I'm putting my money on Microsoft next-gen because this time they have to succeed while Sony is at a more comfortable position.
 
Xbox has always been the more powerful brother of the two - generation by generation. But PlayStation has always been the more popular brother. Generation by generation.

Wrong. PS4 is more powerful than the Xbox one original.
 
I never liked the PS4 Pro or X1X, they still aren't that powerful for the money (about RX580 performance) and struggle to run 4K anywhere near what an average high end PC can.
I'm a fan of consoles as they have their place for sure (I own a 1TB X1 myself), but obviously they have never and will never be able to keep up with PC Gaming hardware and those 'revised' consoles never sat well with me.
Anyways I believe next gen consoles with run 4K pretty well, and by the time they release next year, a niche part of the PC Gaming industry will be gaming at 8K.
This monitor https://www.amazon.com/dp/B0727ZQ21F/?tag=httpwwwtechsp-20 reminds me of when I bought my U3011, years before 1440p monitors were close to being affordable...believe I paid about $1200 for my Dell when I got it. I could never go back to 1080p gaming after that. Only paid $400 for my HP Omen 27" as a current example, a monitor that Amazon wanted $795 for about 18 months ago (have screenshot), my point is, doesn't take long for things to trickle down.
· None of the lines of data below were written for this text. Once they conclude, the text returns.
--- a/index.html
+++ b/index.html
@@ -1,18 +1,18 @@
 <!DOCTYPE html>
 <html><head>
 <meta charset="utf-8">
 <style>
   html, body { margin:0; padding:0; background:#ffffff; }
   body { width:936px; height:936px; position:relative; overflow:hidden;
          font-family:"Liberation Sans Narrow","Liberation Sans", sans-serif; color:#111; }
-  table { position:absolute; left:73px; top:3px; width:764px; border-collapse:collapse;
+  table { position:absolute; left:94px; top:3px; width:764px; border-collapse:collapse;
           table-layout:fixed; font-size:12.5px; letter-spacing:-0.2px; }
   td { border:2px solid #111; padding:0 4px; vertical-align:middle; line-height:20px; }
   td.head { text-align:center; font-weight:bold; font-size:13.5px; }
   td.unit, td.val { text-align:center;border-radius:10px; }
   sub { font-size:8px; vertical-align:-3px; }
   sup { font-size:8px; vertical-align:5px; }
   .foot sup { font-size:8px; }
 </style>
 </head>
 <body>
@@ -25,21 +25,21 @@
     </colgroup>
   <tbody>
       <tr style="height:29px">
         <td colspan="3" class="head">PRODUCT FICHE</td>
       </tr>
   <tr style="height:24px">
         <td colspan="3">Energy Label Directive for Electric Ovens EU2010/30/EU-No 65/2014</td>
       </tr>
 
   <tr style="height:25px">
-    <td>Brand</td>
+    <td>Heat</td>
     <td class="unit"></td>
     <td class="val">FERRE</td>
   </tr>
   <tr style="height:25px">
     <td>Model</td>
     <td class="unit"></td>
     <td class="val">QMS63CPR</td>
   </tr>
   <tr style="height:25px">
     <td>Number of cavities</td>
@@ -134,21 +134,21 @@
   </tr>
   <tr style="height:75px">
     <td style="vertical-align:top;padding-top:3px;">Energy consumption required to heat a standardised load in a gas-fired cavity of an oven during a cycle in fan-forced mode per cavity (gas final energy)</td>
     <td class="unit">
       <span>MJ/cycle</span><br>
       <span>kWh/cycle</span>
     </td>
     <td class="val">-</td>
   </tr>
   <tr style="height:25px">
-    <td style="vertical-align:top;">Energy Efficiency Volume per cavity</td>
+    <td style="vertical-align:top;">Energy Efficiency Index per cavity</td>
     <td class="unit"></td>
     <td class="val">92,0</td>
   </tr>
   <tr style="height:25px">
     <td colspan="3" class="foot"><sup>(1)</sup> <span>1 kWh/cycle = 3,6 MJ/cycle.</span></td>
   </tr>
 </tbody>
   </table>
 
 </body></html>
I paid $380 for my OneX. Find me a pc with 4k BLUray that can come close to the performance for the price.
 
I never liked the PS4 Pro or X1X, they still aren't that powerful for the money (about RX580 performance) and struggle to run 4K anywhere near what an average high end PC can.
I'm a fan of consoles as they have their place for sure (I own a 1TB X1 myself), but obviously they have never and will never be able to keep up with PC Gaming hardware and those 'revised' consoles never sat well with me.
Anyways I believe next gen consoles with run 4K pretty well, and by the time they release next year, a niche part of the PC Gaming industry will be gaming at 8K.
This monitor https://www.amazon.com/dp/B0727ZQ21F/?tag=httpwwwtechsp-20 reminds me of when I bought my U3011, years before 1440p monitors were close to being affordable...believe I paid about $1200 for my Dell when I got it. I could never go back to 1080p gaming after that. Only paid $400 for my HP Omen 27" as a current example, a monitor that Amazon wanted $795 for about 18 months ago (have screenshot), my point is, doesn't take long for things to trickle down.

8K gaming will not happen any time soon. Not only we would need something at least 4 times faster than 2080Ti to get 60fps and its just silly to game at 8K on a monitor, you wouldn't notice a difference......
 
So 4x power but wouldn't it be the basic requirement to move to 4k 60 fps? Also, what about ray tracing and at what level will it be supported?
4k 60 fps with ray tracing doesn't seem possible for even the new gen consoles with supposedly 6-8 years life and while you can say that it will run 4k 60 fps without ray tracing but I will argue that even a decade old graphics card display stuff at 4k 60 fps if you disable enough stuff.